Weaver, who came to boxing quite late, having first put the gloves on in his late teens, this when serving in Vietnam (and that, surely, is a story well worth telling all by itself. An autobiography, Mr. Weaver?) had hardly any experience before he was shoved in there with good and seasoned pros. Loser of his first two fights and then four of his next ten, Weaver could so easily have given up.

Instead, after having been given great confidence by fellow ex-marine Norton, Weaver boxed on. He fought on. In 1979, after losing to the Bobick brothers, one by KO, the other via decision, Weaver gave heavyweight champ Larry Holmes all he could handle. Weaver had beaten the big-hitting Bernardo Mercado in an upset in 1978 to earn his shot, and he found himself in the ring with Holmes the following year.

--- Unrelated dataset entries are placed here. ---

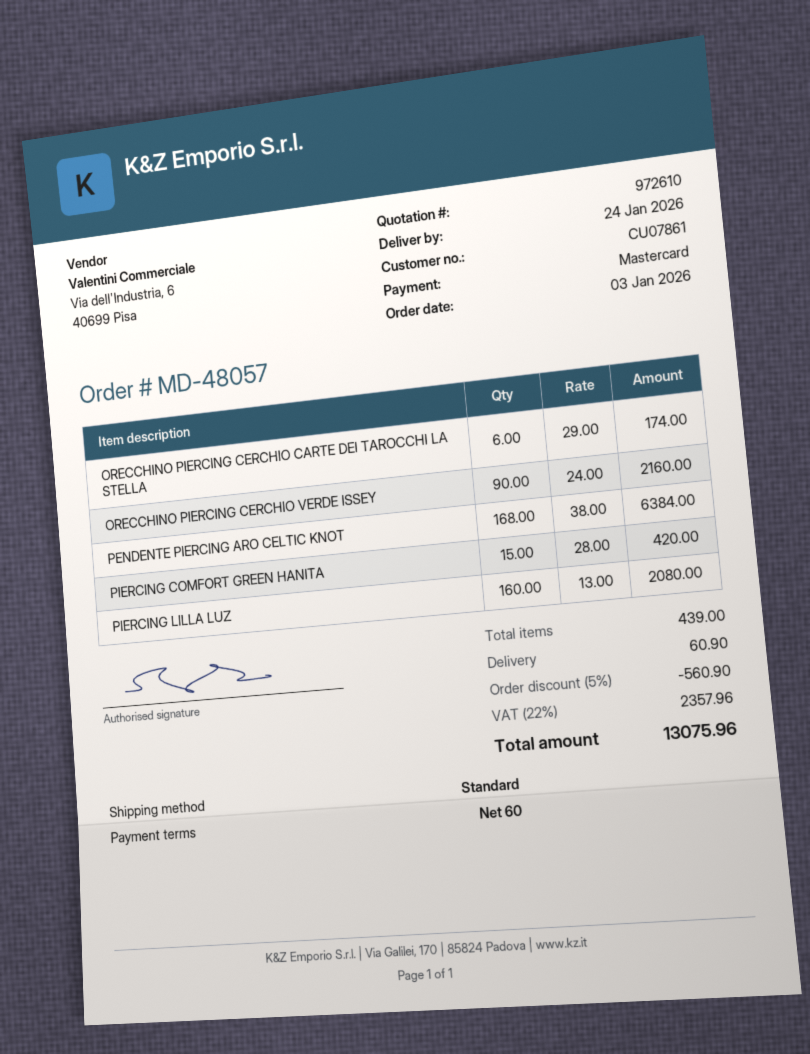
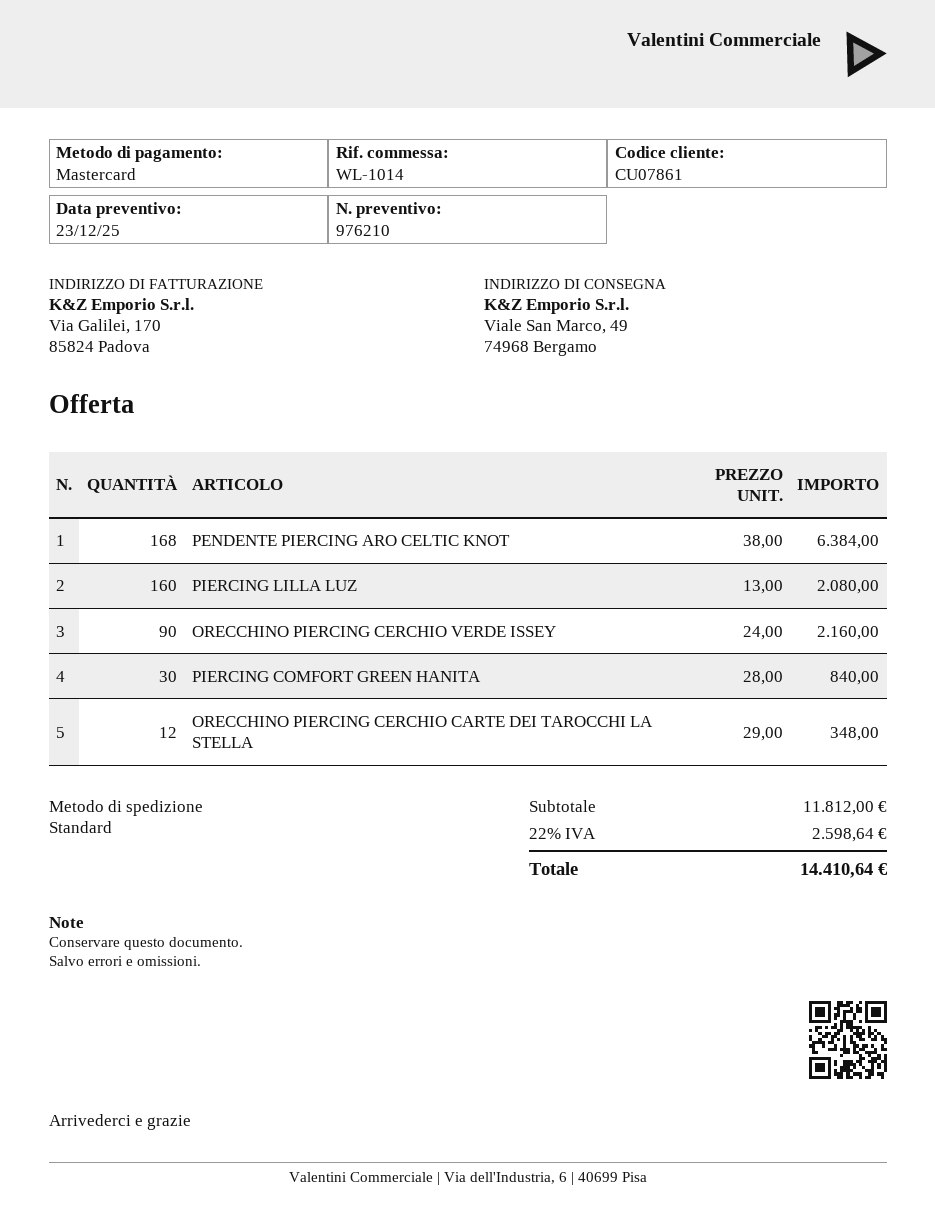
quote number: 972610 -> 976210
ORECCHINO PIERCING CERCHIO CARTE DEI TAROCCHI LA STELLA: 6 x 29.00 = 174.00 -> 12 x 29.00 = 348.00
PIERCING COMFORT GREEN HANITA: 15 x 28.00 = 420.00 -> 30 x 28.00 = 840.00
discount: 5% = 560.90 -> none
shipping: 60.90 -> none
tax: 22% = 2357.96 -> 22% = 2598.64
total: 13075.96 -> 14410.64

Truly an underrated classic, the Holmes-Weaver battle saw huge underdog Weaver hurt Holmes a number of times, even scoring what appeared to have been a knockdown in round four (ruled a slip). Holmes had to dig deep to keep his belt, Larry eventually uncorking a sickening uppercut to get Weaver out in the 12th round. But Weaver was far from done.

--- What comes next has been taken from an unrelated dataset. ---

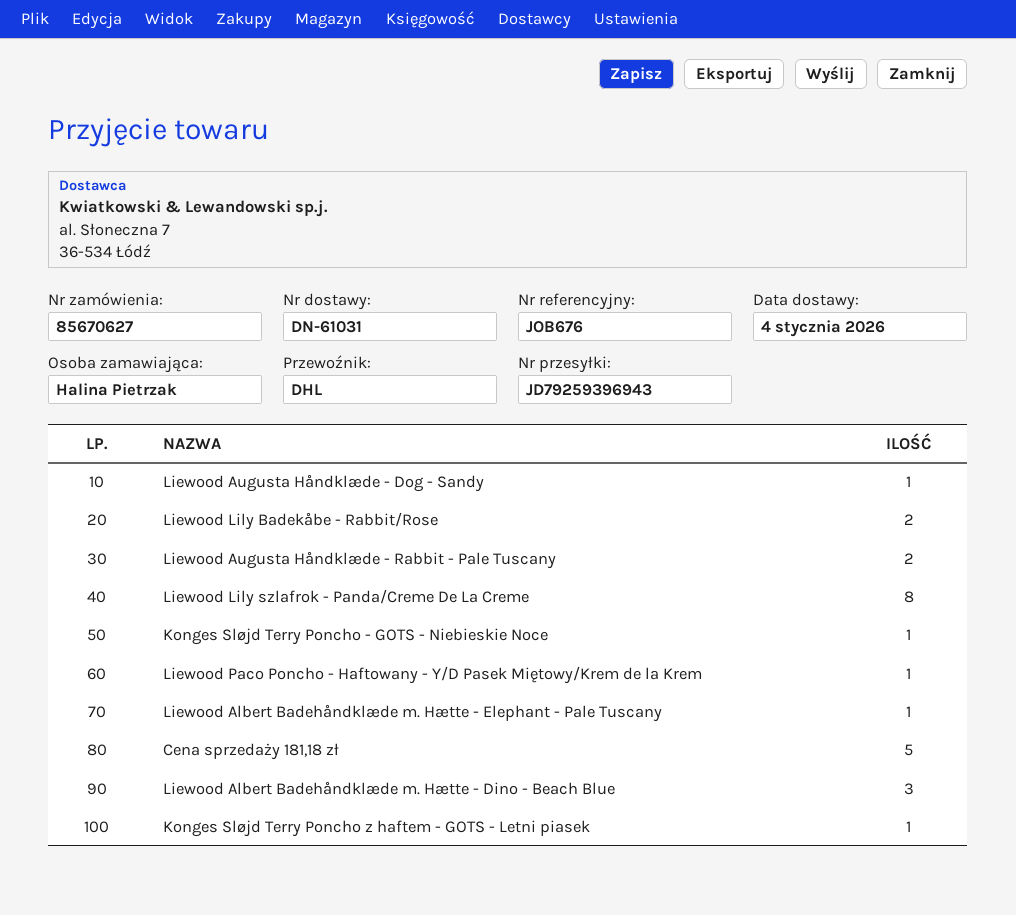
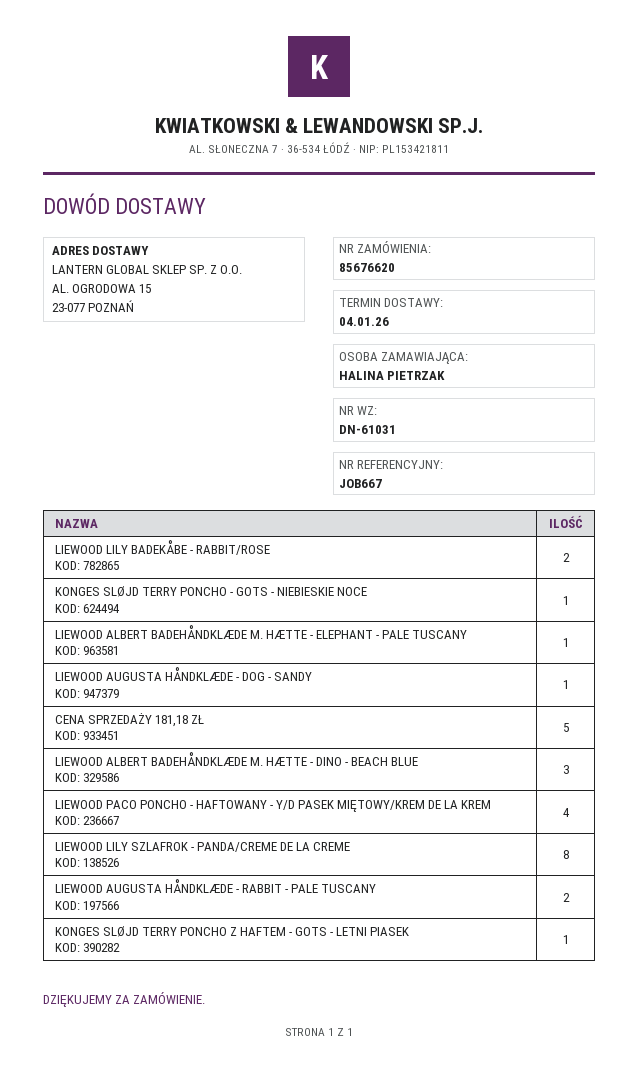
order number: 85670627 -> 85676620
reference: JOB676 -> JOB667
Liewood Paco Poncho - Haftowany - Y/D Pasek Miętowy/Krem de la Krem: 1 -> 4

In 1980, when he was behind, quite hopelessly going in the 15th and final round of his second title shot, this against new star John Tate, Weaver wound up scoring the most astonishing KO of the decade. With just:45 seconds to go in that fateful 15th, Weaver unleashed a short left hook in close, the blow ruining Tate (and, as it turned out, his career) and leaving him flat on his face.

A tough, back from the brink KO win over Gerrie Coetzee followed, as did a decision win over James “Quick” Tillis. Weaver was then close to a massive money fight with Gerry Cooney – and had that fight taken place, chances are, we would all know the name Mike Weaver a whole lot better today. But a quick, controversial stoppage loss to Mike Dokes ended Weaver’s reign, this in 1982. To add insult to the injury of the premature stoppage Weaver had been the victim of against Dokes, the return, a grueling 15-rounder, was scored a draw. Most had Weaver winning (watch it now on YouTube and see if you can possibly see anything but a Weaver win).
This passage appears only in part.